WORKING DATA Start Marker
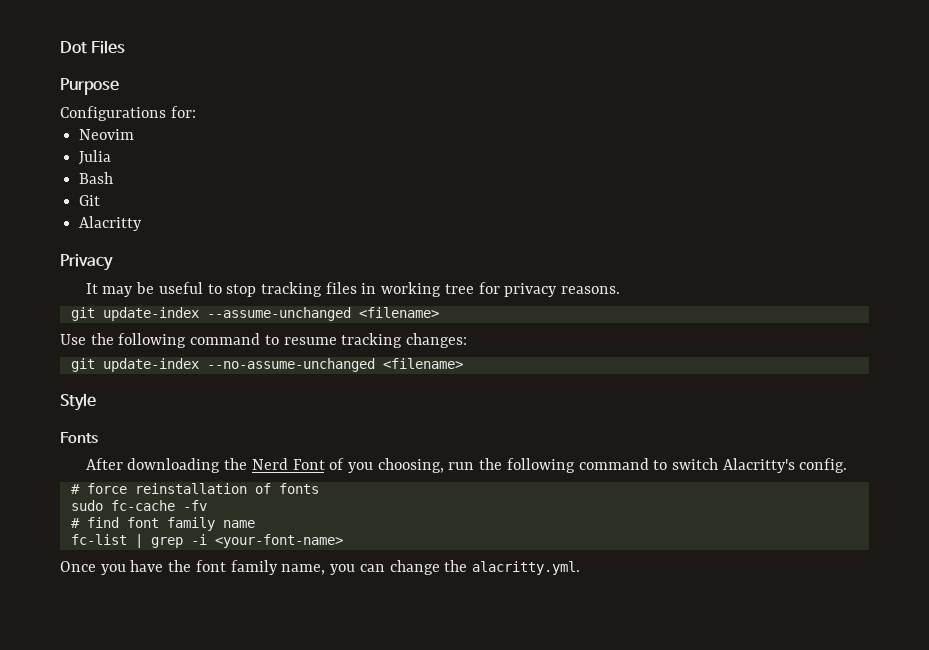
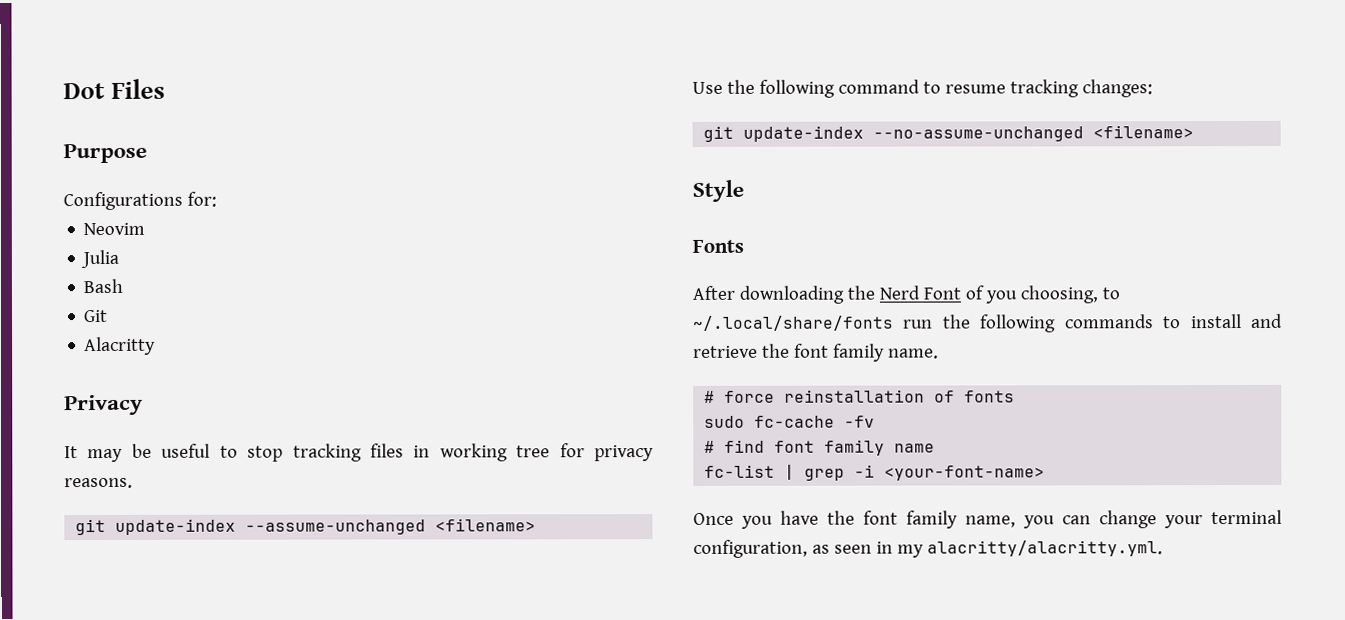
(444, 465) none -> [1101,287,1120,300] [693,315,894,331] to ~/.local/share/fonts
[578,458,848,473] command to switch Alacritty's config. -> [1064,313,1283,329] [693,343,939,362] commands to install and retrieve the font family name.
[444,560,580,575] the alacritty.yml. -> [1164,509,1282,529] [693,539,1163,558] your terminal configuration, as seen in my alacritty/alacritty.yml.

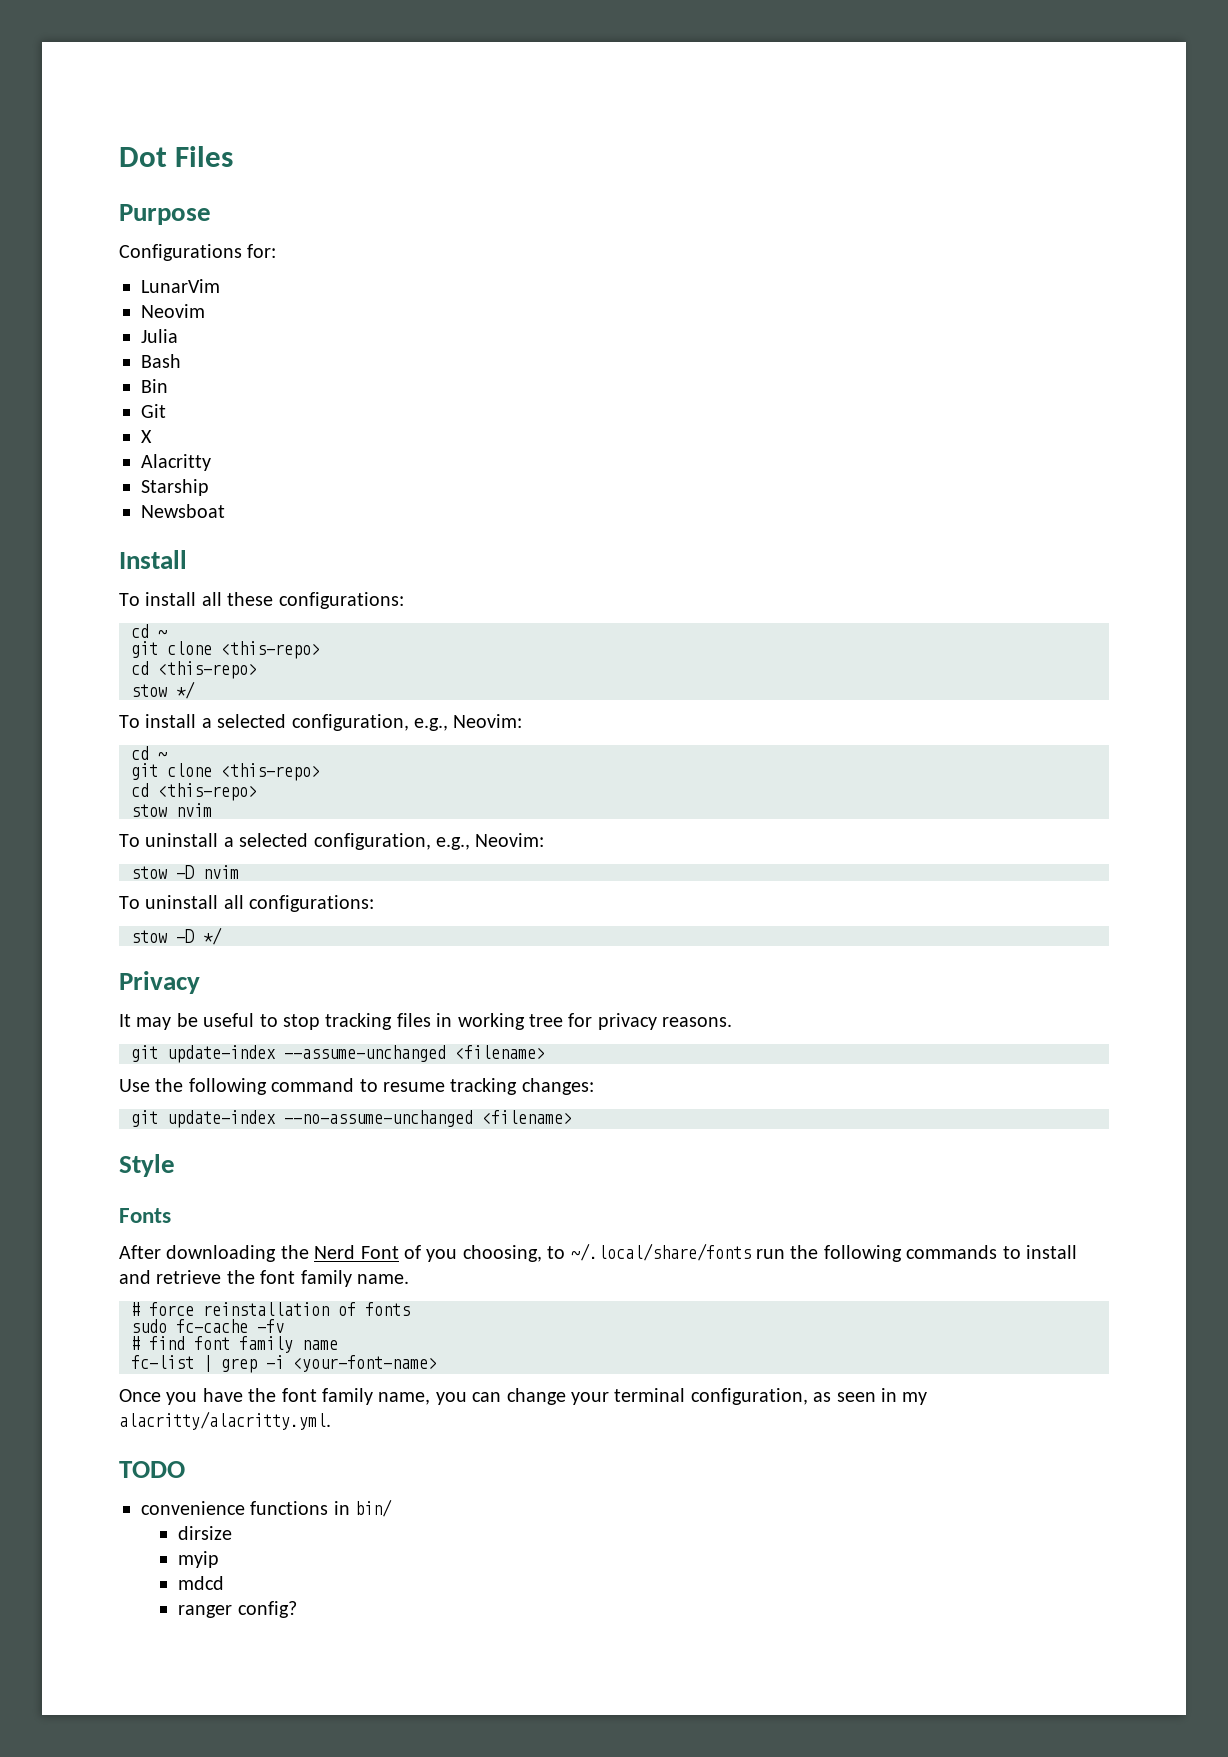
(217, 199) none -> [141,279,220,293] // LunarVim
(124, 286) none -> [141,379,168,393] // Bin
(109, 316) none -> [141,430,152,443] // X
(157, 346) none -> [141,479,209,496] [141,504,225,518] [119,550,187,569] [119,592,404,609] [131,624,167,638] [131,641,320,659] [131,661,257,679] [131,681,195,699] [119,714,523,731] [131,746,167,760] [131,763,320,781] [131,783,257,801] [131,803,212,817] [119,833,545,850] [131,865,239,879] [119,895,375,912] [131,927,222,945] // Starship // Newsboat // Install // To install all these configurations: // cd ~ // git clone <this-repo> // cd <this-repo> // stow */ // To install a selected configuration, e.g., Neovim: // cd ~ // git clone <this-repo> // cd <this-repo> // stow nvim // To uninstall a selected configuration, e.g., Neovim: // stow -D nvim // To uninstall all configurations: // stow -D */
(1163, 548) none -> [119,1461,185,1478] [141,1499,393,1517] [178,1526,233,1540] [178,1551,220,1568] [178,1576,225,1590] [178,1601,297,1618] // TODO // convenience functions in bin/ // dirsize // myip // mdcd // ranger config?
WORKING DATA End Marker
GOAL OF THE EXERCISE:
Set down the data above exactly as written. Omit the pictures.

ANSWER BOX:
(444, 465) none -> [1101,287,1120,300] [693,315,894,331] to ~/.local/share/fonts
[578,458,848,473] command to switch Alacritty's config. -> [1064,313,1283,329] [693,343,939,362] commands to install and retrieve the font family name.
[444,560,580,575] the alacritty.yml. -> [1164,509,1282,529] [693,539,1163,558] your terminal configuration, as seen in my alacritty/alacritty.yml.

(217, 199) none -> [141,279,220,293] // LunarVim
(124, 286) none -> [141,379,168,393] // Bin
(109, 316) none -> [141,430,152,443] // X
(157, 346) none -> [141,479,209,496] [141,504,225,518] [119,550,187,569] [119,592,404,609] [131,624,167,638] [131,641,320,659] [131,661,257,679] [131,681,195,699] [119,714,523,731] [131,746,167,760] [131,763,320,781] [131,783,257,801] [131,803,212,817] [119,833,545,850] [131,865,239,879] [119,895,375,912] [131,927,222,945] // Starship // Newsboat // Install // To install all these configurations: // cd ~ // git clone <this-repo> // cd <this-repo> // stow */ // To install a selected configuration, e.g., Neovim: // cd ~ // git clone <this-repo> // cd <this-repo> // stow nvim // To uninstall a selected configuration, e.g., Neovim: // stow -D nvim // To uninstall all configurations: // stow -D */
(1163, 548) none -> [119,1461,185,1478] [141,1499,393,1517] [178,1526,233,1540] [178,1551,220,1568] [178,1576,225,1590] [178,1601,297,1618] // TODO // convenience functions in bin/ // dirsize // myip // mdcd // ranger config?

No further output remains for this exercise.